In un passato molto recente ho sentito amici dire “bestiale”, non con accezione negativa ma nel senso del “best” inglese, cioè migliore e straordinario. Senza contare che la festa di compleanno è diventata l’happy birthday, per non parlare dei centri commerciali (super market) che nel Fri day vendono prodotti a prezzi stracciati. Insomma poco ci manca che si avveri la profezia di Alberto Sordi che con molto anticipo aveva portato sullo schermo l’Americano a Roma.

Le lingue sono un poco come il Cavallo di Troia, entrano nel nostro parlare senza che nemmeno ce ne accorgiamo. Quante sono le parole di origine latina nella lingua inglese? Non molti anni fa qualcuno le ha contate. Se no ricordo male, pare che fossero dieci mila. E quelle greche nella nostra lingua, e nel nostro dialetto? Tante.
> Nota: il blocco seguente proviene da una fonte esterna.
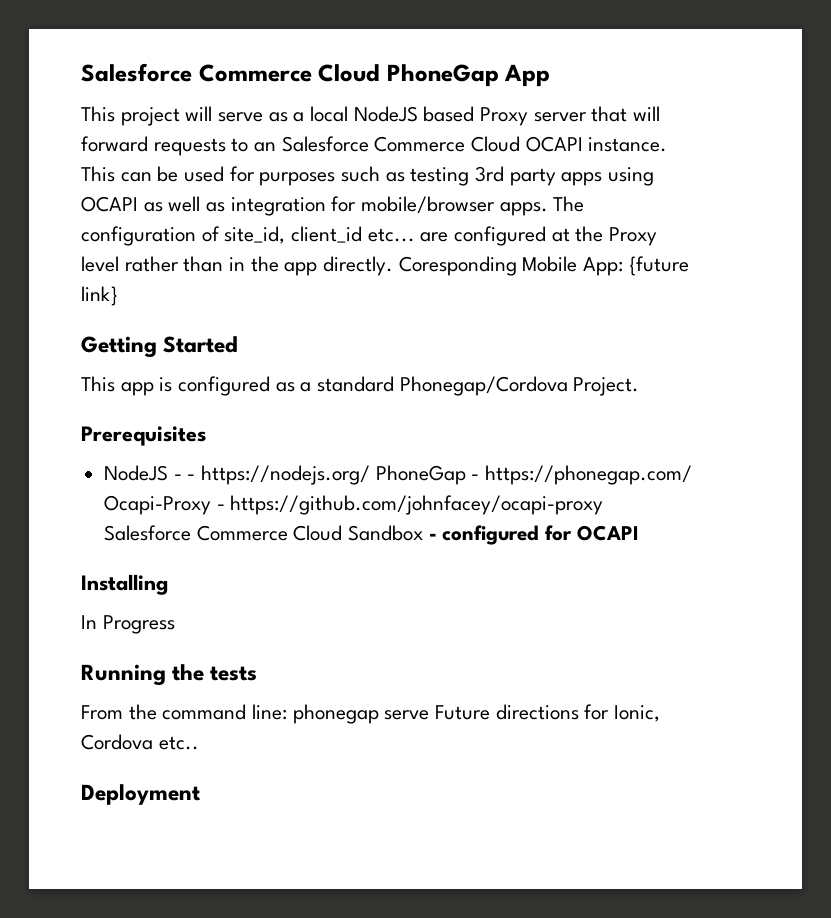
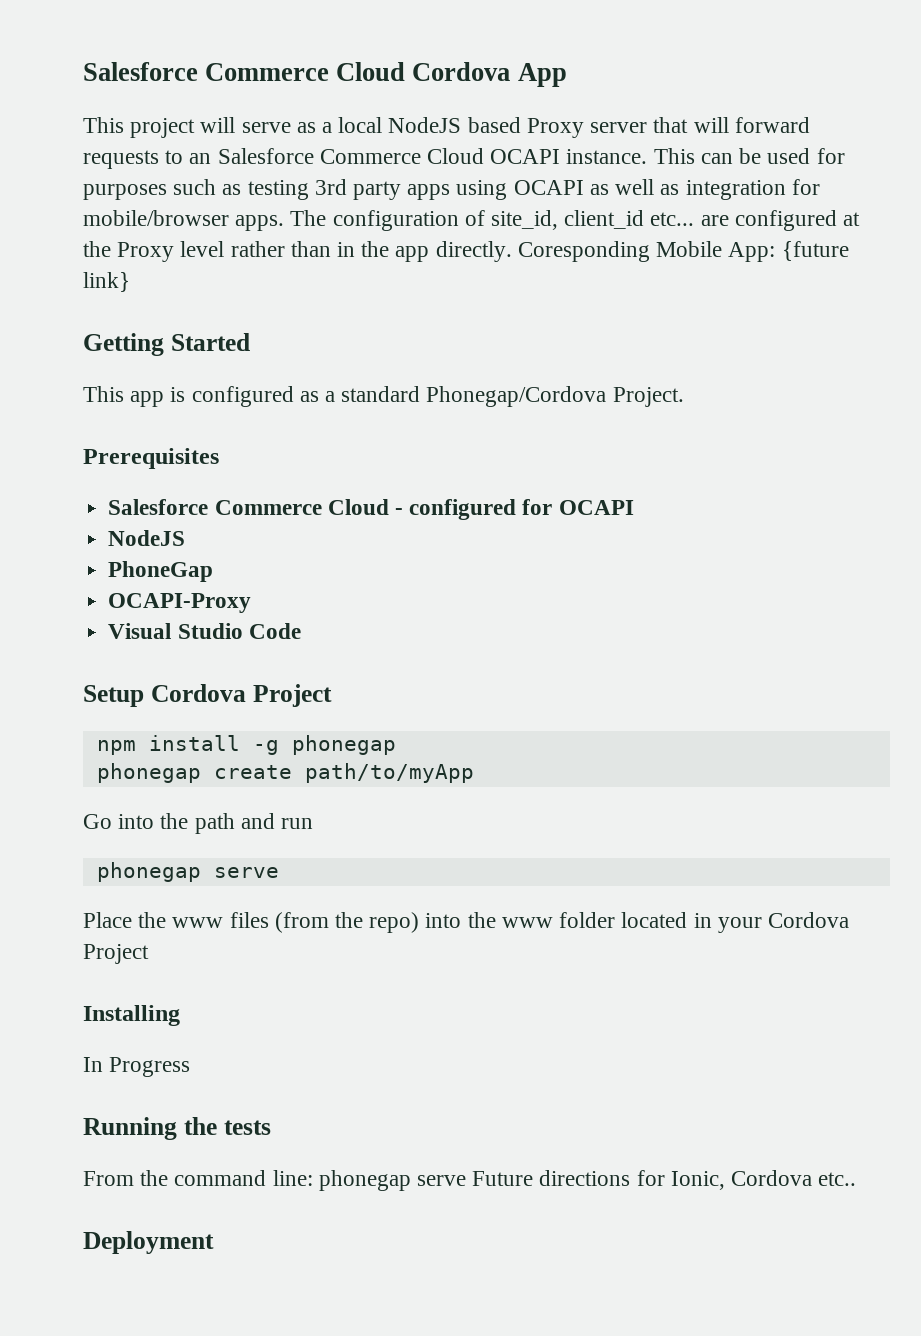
[81,63,499,87] Salesforce Commerce Cloud PhoneGap -> [83,62,511,81] Salesforce Commerce Cloud Cordova
[104,465,693,485] [104,495,604,515] [104,525,424,541] NodeJS - - https://nodejs.org/ PhoneGap - https://phonegap.com/ Ocapi-Proxy - https://github.com/johnfacey/ocapi-proxy Salesforce Commerce Cloud Sandbox -> [108,499,389,515] Salesforce Commerce Cloud
(639, 533) none -> [108,530,186,546] [108,561,214,582] [108,593,252,613] [108,623,301,639] [83,684,332,707] [96,735,396,755] [96,763,474,783] [83,813,314,834] [96,862,279,882] [83,912,849,933] [83,944,149,964] // NodeJS // PhoneGap // OCAPI-Proxy // Visual Studio Code // Setup Cordova Project // npm install -g phonegap // phonegap create path/to/myApp // Go into the path and run // phonegap serve // Place the www files (from the repo) into the www folder located in your Cordova Project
Come non fare riferimento a quello che Alessandro Manzoni diceva a proposito della lingua da usarsi nello scrivere e nel parlare:“ A bene scrivere bisogna sapere scegliere quelle parole e quelle frasi, che per convenzione generale di tutti gli scrittori, e di tutti i favellatori (moralmente parlando) hanno quel tale significato: parole e frasi che o nate nel popolo, o inventate dagli scrittori, o derivate da un’altra lingua, quando che sia, comunque, sono generalmente ricevute e usate” [ Manzoni, Introduzione al Fermo e Lucia (1823)]

Mi chiedo quanto sia chiaro e accessibile al grosso pubblico l’uso di termini che sembrano venuti da altri mondi. Prendiamo il PNRR (Piano Nazionale di Ripresa e Resilienza) di cui si parla a colazione a pranzo e a cena. Ma quanti hanno mai sentito prima pronunciare la parola “resilienza”? Fortunatamente la sigla, nasconde le parole che vi si celano. E pensare che ha destato tanto scalpore la parola “armocromia” (adattamento dei colori all’abbigliamento), anche questa di origine transalpina, ma troppo ricercata per essere sulla bocca d’ un vasto pubblico.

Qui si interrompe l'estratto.